20年以上にわたりDJ活動を続けてきたテイ・トウワが、毎年恒例となった人気コンピレーション・シリーズの第8弾、『MOTIVATION H compiled by DJ TOWA TEI』をリリースする。東京AIRと京都WORLDで開催してきた<MOTIVATION>と、昨年、東京fai aoyamaでスタートさせた<HOTEL H>、その両パーティー名をマッシュアップした本作。そのタイトルには、テイ・トウワの最近のテーマが強く反映されているという。本作のテーマについて、テイ・トウワはこのように語る。

「<HOTEL H>には”No Peak, More Music”ってテーマがあるんだけど、これは、ピーク・オンリーの選曲にはしないってことなんです。いろんな幅の曲をかけることを意識していて、いわゆる鉄板系のフロア・キラーばかりはかけないというテーマは、このコンピでも感じてもらえると思います。それは結局、リスニング対応でもあるってことなんですね。ありそうでない、こじゃれたコンピになったかなと思います」

そんな本作の冒頭を飾るのは、テイ・トウワ’05年のアルバム『FLASH』から「Milky Way」を、砂原良徳が’09年にリミックスした楽曲。その音源に砂原自ら手を加え、本邦初公開の楽曲に生まれ変わらせている。また、アルバムには、テイ・トウワが大沢伸一と共同で手がけた「Mind Wall (SO TT Remix)」をはじめ、「Lyricist (ajapai Remix)」、「Taste of You (Zickzack Remix)」と配信限定リリースだったトラックも初収録されている。

その他、クラブ・ピープルにはおなじみのフロア・アンセム「”Why Don’t You」は、比較的レアな「Greenmoney’s Gramophountzied Remix」をチョイス。いわゆるフロア・キラーだけではなく、The 2 Bears「Mercy Time」、Bobby & Klien「I Want Sax」、Pepe Bradock「Path of Most Resistance」などの、テッキーでミニマルっぽいハウスや、大バコの王道アフターアワーズ系なMustafa feat. Natalia「Circles 2009 (Boddhi Satva Ancestral Soul Remix)」、あるいは8ビット・レゲエと呼ばれるデジタル・レゲエのSoom T「Survivor」なども収録しており、さすがはテイ・トウワと言える幅広い選曲に触れることができる。その幅広さは、二つの異なるパーティーを主催することで、自身のアーカイブとのつき合い方が変わったことに由来するようだ。

「今は<MOTIVATION>と<HOTEL H>を隔月でやっているけど、結局、DJの仕込みはパーティーの分だけあるんですよ。買って聴いてはいたけど、<MOTIVATION>みたいに、ピーク・タイムが大事な場ではかけなかった曲もたくさんあるわけです。

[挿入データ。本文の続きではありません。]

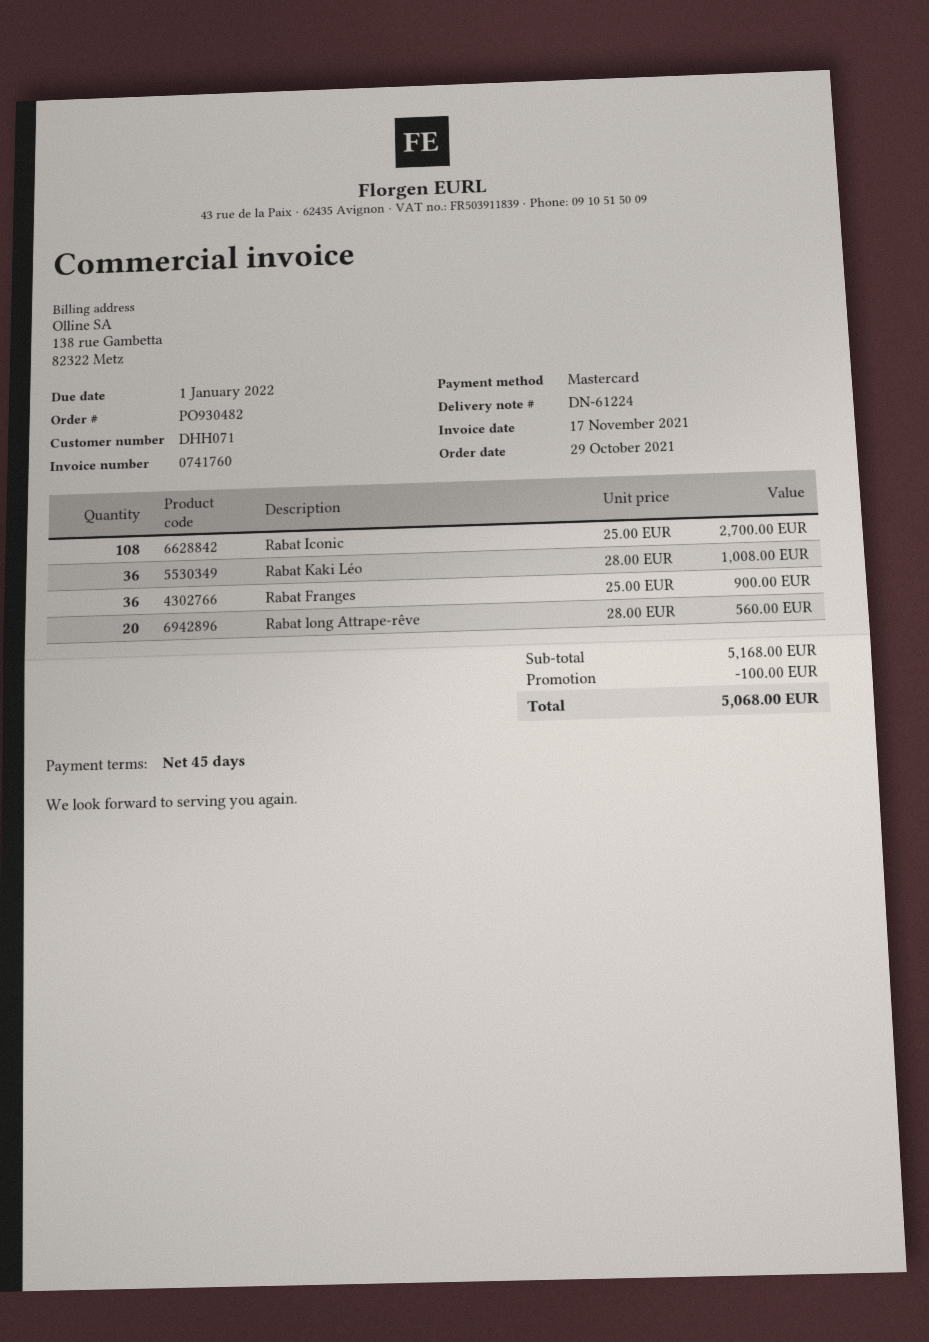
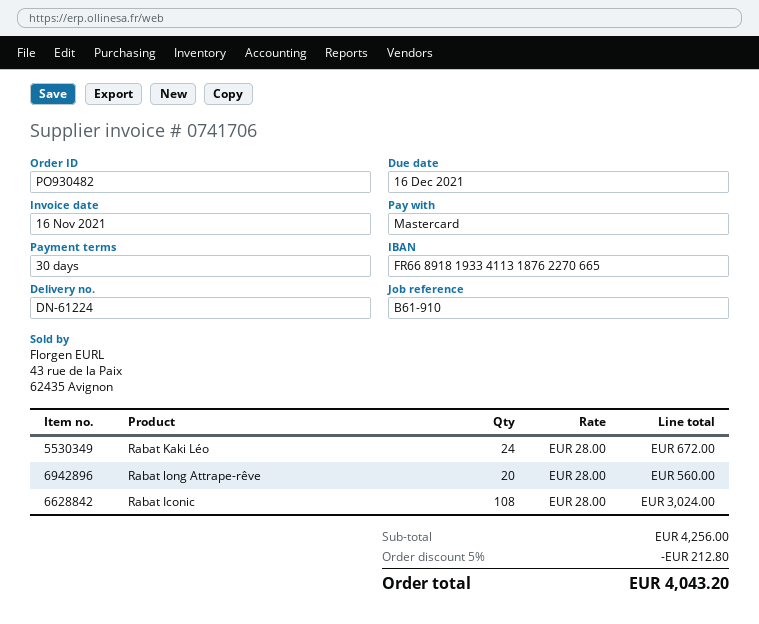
invoice number: 0741760 -> 0741706
invoice date: 2021-11-17 -> 2021-11-16
payment terms: 45 days -> 30 days
due date: 2022-01-01 -> 2021-12-16
Rabat Iconic: 108 x 25.00 = 2700.00 -> 108 x 28.00 = 3024.00
Rabat Kaki Léo: 36 x 28.00 = 1008.00 -> 24 x 28.00 = 672.00
Rabat Franges: 36 x 25.00 = 900.00 -> none
subtotal: 5168.00 -> 4256.00
discount: 100.00 -> 212.80
total: 5068.00 -> 4043.20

そういう曲が、<HOTEL H>で活躍したりする。だから、本作では、二つのパーティーから最大公約数的な選曲をしてみたかった気持ちがありました。ハウス・ミュージックという軸はあるんだけど、その軸を中心に、どこまで幅を広げられるかということですね」

その結果がここにある。ダンス・ミュージックとしても、リスニング・ミュージックとしても楽しめるコンピレーション。そんな、ありそうでなかった1枚とは、まさに『MOTIVATION H compiled by DJ TOWA TEI』のことだろう。